• [Task brief]: Lines that contain "scrollthumb" are to be copied from the material, every one of them.
BEGIN
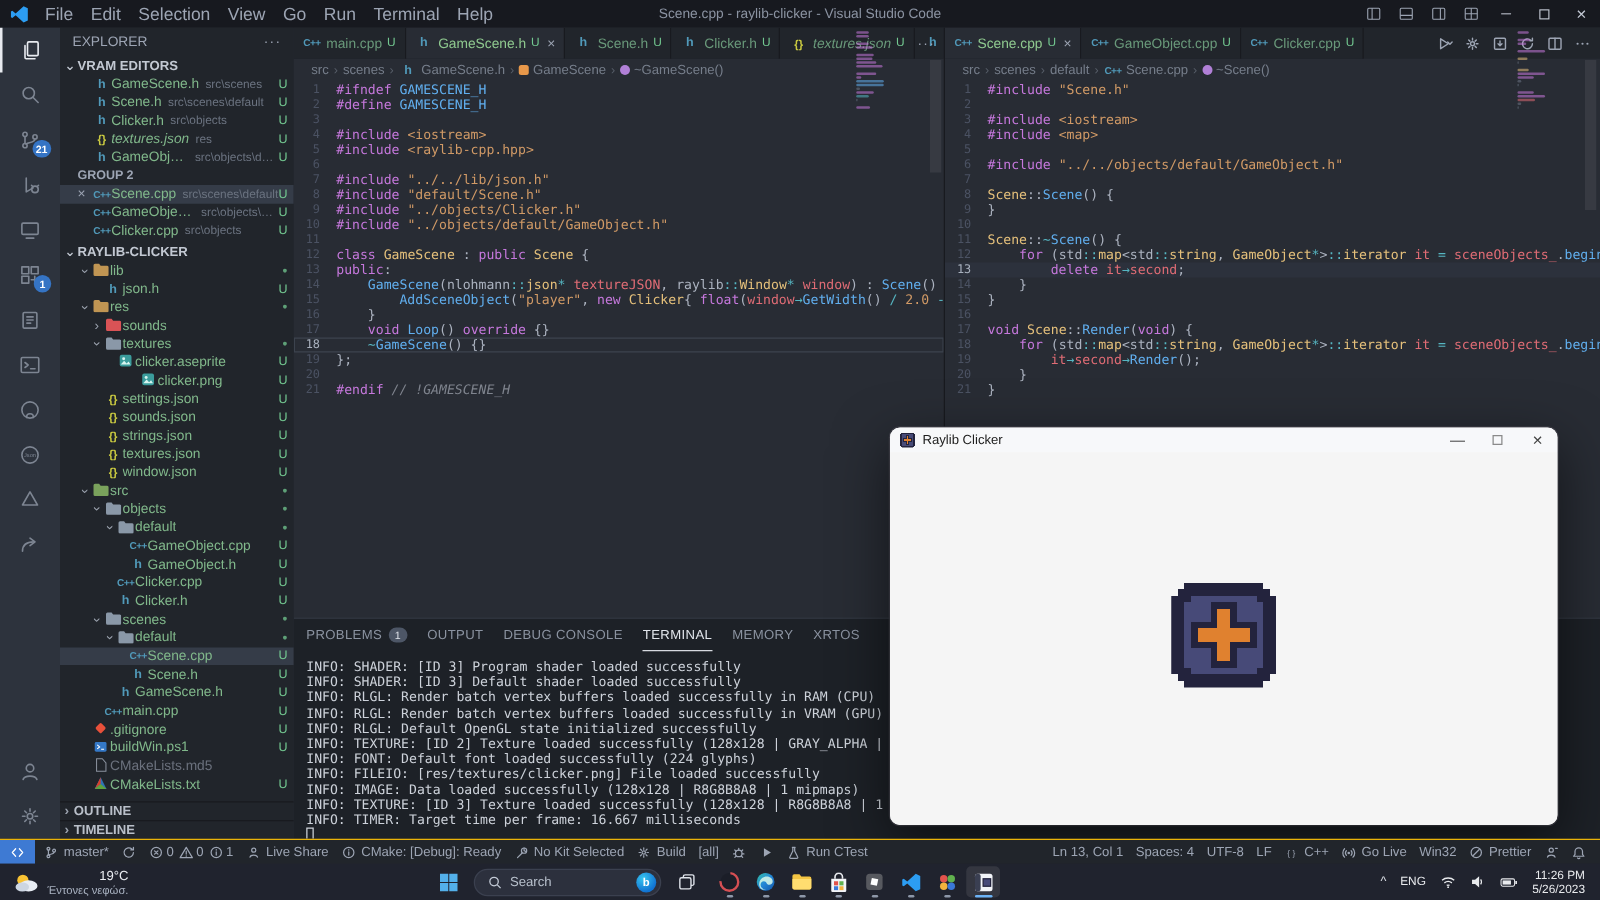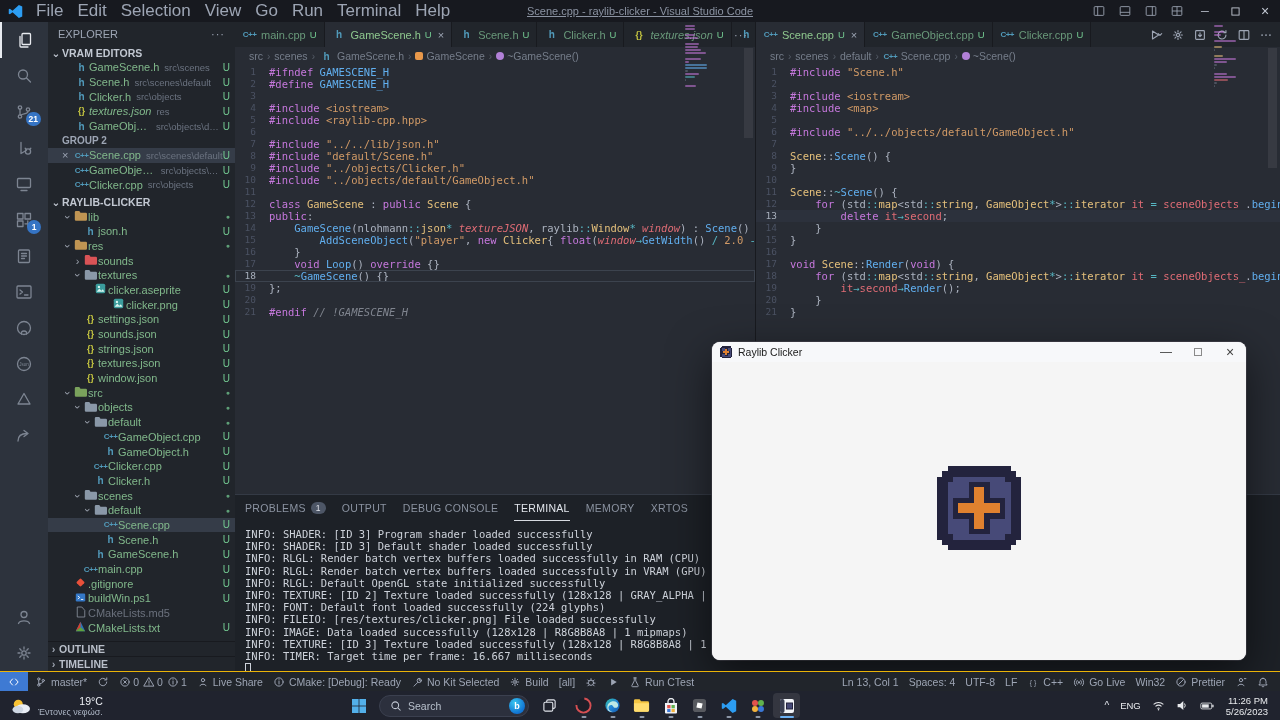--- a/index.html
+++ b/index.html
@@ -2,22 +2,22 @@
 <html><head>
 <meta charset="utf-8">
 <style>
   * { box-sizing: border-box; margin: 0; padding: 0; }
   html,body { width:1280px; height:720px; overflow:hidden; }
   body { position:relative; background:#282c34; font-family:"Liberation Sans","DejaVu Sans",sans-serif; font-size:11px; color:#abb2bf; }
 
   
   .titlebar { position:absolute; top:0; left:0; right:0; height:22px; background:#17191f; display:flex; align-items:center; z-index:50; color:#9da5b4; }
   .vscode-logo { width:15px; height:15px; margin:0 6px 0 8px; }
-  .menu-item { padding:0 7px; font-size:17px; line-height:22px; cursor:default; }
-  .tb-title { position:absolute; left:50%; transform:translateX(-50%); font-size:11px; color:#8b93a2; white-space:nowrap;text-decoration:underline; }
+  .menu-item { padding:0 7px; font-size:14px; line-height:22px; cursor:default; }
+  .tb-title { position:absolute; left:50%; transform:translateX(-50%); font-size:11px; color:#8b93a2; white-space:nowrap; }
   .tb-right { margin-left:auto; display:flex; align-items:center; height:100%; }
   .tb-icon { width:26px; height:22px; display:flex; align-items:center; justify-content:center; color:#9da5b4; }
   .tb-ctrl { width:30px; height:22px; display:flex; align-items:center; justify-content:center; font-size:11px; color:#c3c9d4; }
 
   
   .activitybar { position:absolute; left:0; top:22px; bottom:49px; width:48px; background:#2d333d; z-index:10; display:flex; flex-direction:column; }
   .ab-item { position:relative; width:48px; height:36px; display:flex; align-items:center; justify-content:center; color:#7d8592; }
   .ab-item.active { color:#e8ebf0; border-left:2px solid #e8ebf0; }
   .ab-badge { position:absolute; right:7px; bottom:4px; min-width:14px; height:14px; border-radius:8px; background:#3574c4; color:#fff; font-size:8.5px; display:flex; align-items:center; justify-content:center; padding:0 3px; font-weight:bold; }
   .ab-bottom { margin-top:auto; }
@@ -69,21 +69,21 @@
   .crumb-sep { color:#565d68; font-size:10px; padding:0 1px; }
   .sym-class { width:8px; height:8px; background:#e8984a; border-radius:2px; transform:rotate(0deg); display:inline-block; }
   .sym-method { width:8px; height:8px; background:#b180d7; border-radius:50%; display:inline-block; }
   .codearea { position:relative; font-family:"DejaVu Sans Mono",monospace; font-size:10.5px; line-height:12px; padding-top:1px; }
   .cl { display:flex; height:12px; white-space:pre; position:relative; }
   .cl .ln { width:34px; flex:none; text-align:right; padding-right:13px; color:#4b5263; font-size:9.5px; }
   .cl.cur-box { outline:1px solid #3c434e; outline-offset:-1px; }
   .cl.cur-bg { background:#2c313c; }
   .cl.cur-box .ln, .cl.cur-bg .ln { color:#a8b0bd; }
   .tk-pp{color:#c678dd} .tk-ty{color:#e5c07b} .tk-fn{color:#61afef} .tk-st{color:#d19a66}
-  .tk-va{color:#e06c75} .tk-pa{color:#e06c75;font-style:italic} .tk-op{color:#56b6c2}
+  .tk-va{color:#e06c75} .tk-pa{color:#e06c75;} .tk-op{color:#56b6c2}
   .tk-pl{color:#abb2bf} .tk-nu{color:#d19a66} .tk-cm{color:#7f848e;font-style:italic}
   .minimap { position:absolute; top:3px; width:24px; }
   .mm-bar { height:2px; margin-bottom:1px; border-radius:1px; }
   .eg-left .minimap { right:46px; }
   .eg-right .minimap { right:42px; }
   .scrollthumb { position:absolute; width:9px; background:rgba(255,255,255,0.07); }
   .eg-left .scrollthumb { right:2px; top:26px; height:90px; }
   .eg-right .scrollthumb { right:3px; top:26px; height:120px; }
END
• [Written solution]:
   .scrollthumb { position:absolute; width:9px; background:rgba(255,255,255,0.07); }
   .eg-left .scrollthumb { right:2px; top:26px; height:90px; }
   .eg-right .scrollthumb { right:3px; top:26px; height:120px; }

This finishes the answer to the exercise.